_Data for this exercise:_
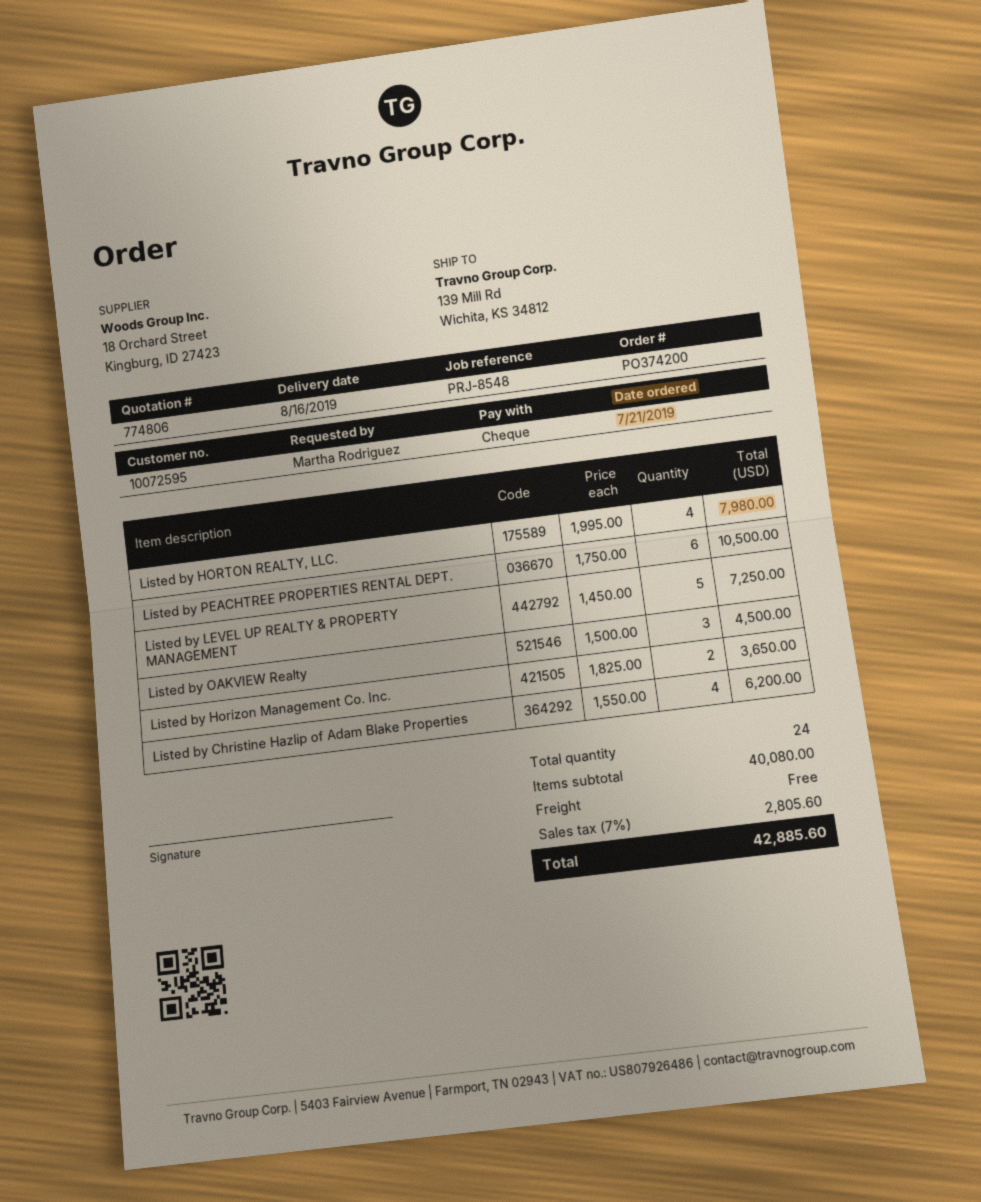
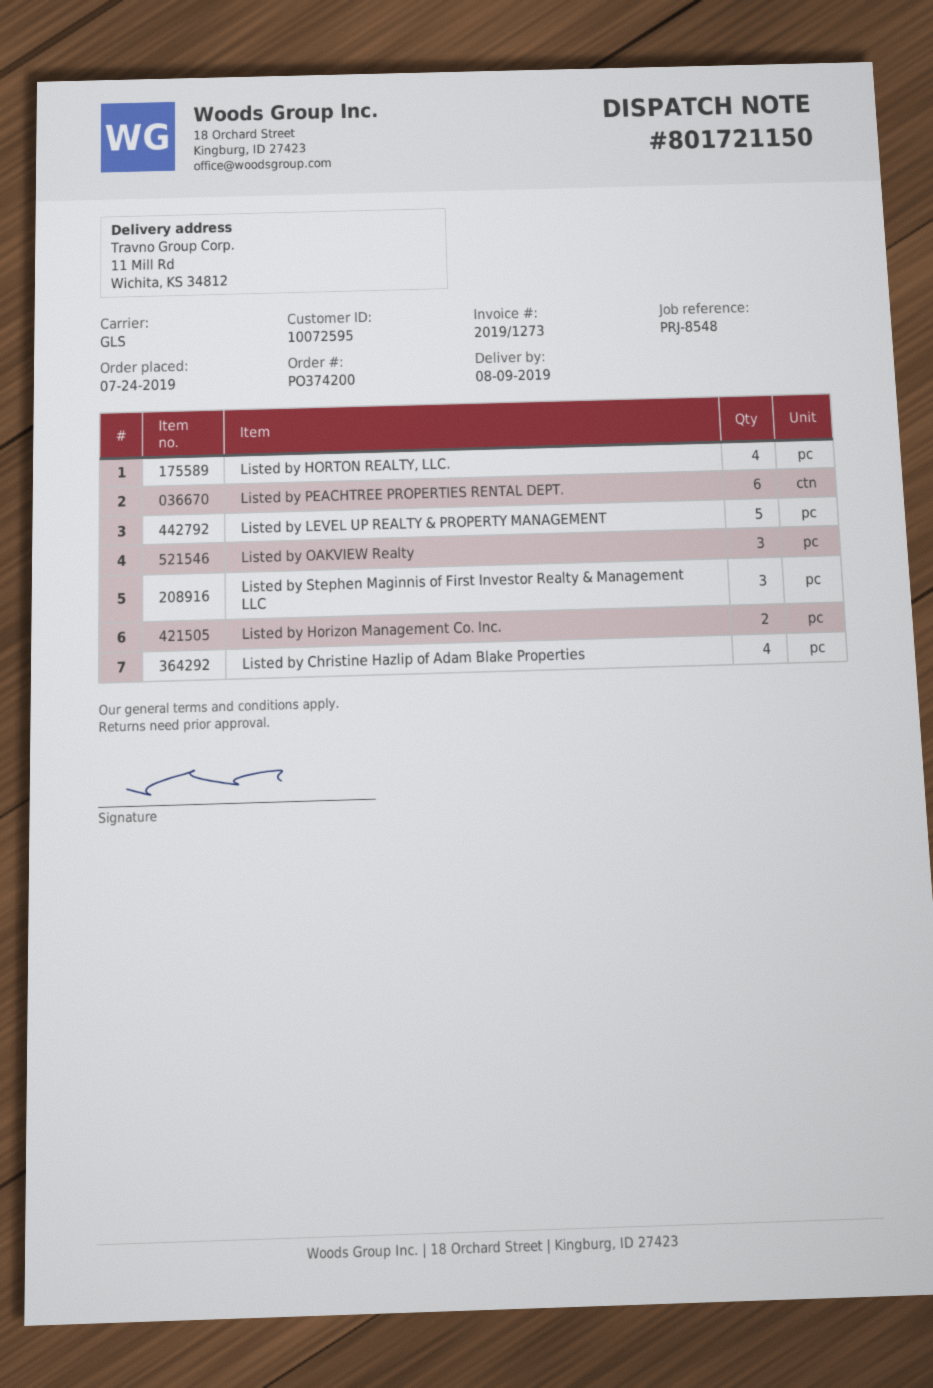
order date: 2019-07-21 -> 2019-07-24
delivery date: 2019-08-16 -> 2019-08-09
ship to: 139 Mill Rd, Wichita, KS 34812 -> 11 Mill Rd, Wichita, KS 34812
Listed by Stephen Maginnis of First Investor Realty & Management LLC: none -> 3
==
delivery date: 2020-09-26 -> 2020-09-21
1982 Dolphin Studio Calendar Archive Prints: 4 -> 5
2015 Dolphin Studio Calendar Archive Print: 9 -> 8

_To do:_ In the records above, the line with "ship to: 139" marks the start and the line with "Listed by Stephen" marks the end; copy that stretch exactly, both lines included, and nothing else.

_Answer section:_
ship to: 139 Mill Rd, Wichita, KS 34812 -> 11 Mill Rd, Wichita, KS 34812
Listed by Stephen Maginnis of First Investor Realty & Management LLC: none -> 3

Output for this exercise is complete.